Revision tracking records
────────────────────────────────────────

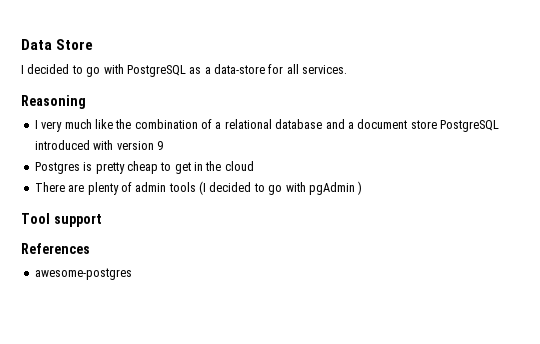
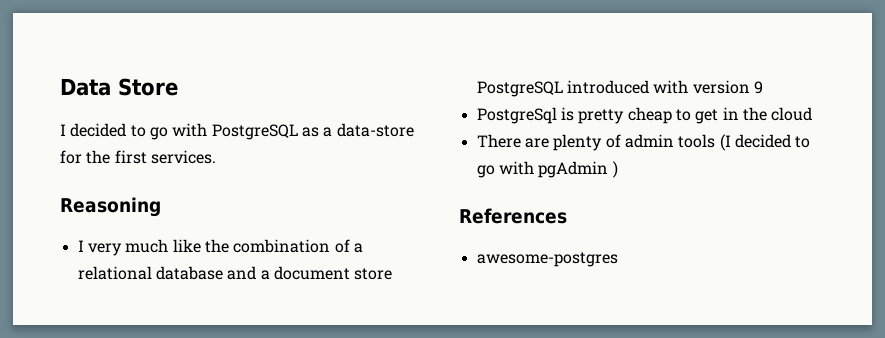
- I decided to go with PostgreSQL as a data-store for all services.
+ I decided to go with PostgreSQL as a data-store for the first services.
- Postgres is pretty cheap to get in the cloud
+ PostgreSql is pretty cheap to get in the cloud
- Tool support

────────────────────────────────────────

_REQUIREMENT_:
Keeping the pictures out, output the records from above exactly and completely.

_RESULT OF THE TASK_:
- I decided to go with PostgreSQL as a data-store for all services.
+ I decided to go with PostgreSQL as a data-store for the first services.
- Postgres is pretty cheap to get in the cloud
+ PostgreSql is pretty cheap to get in the cloud
- Tool support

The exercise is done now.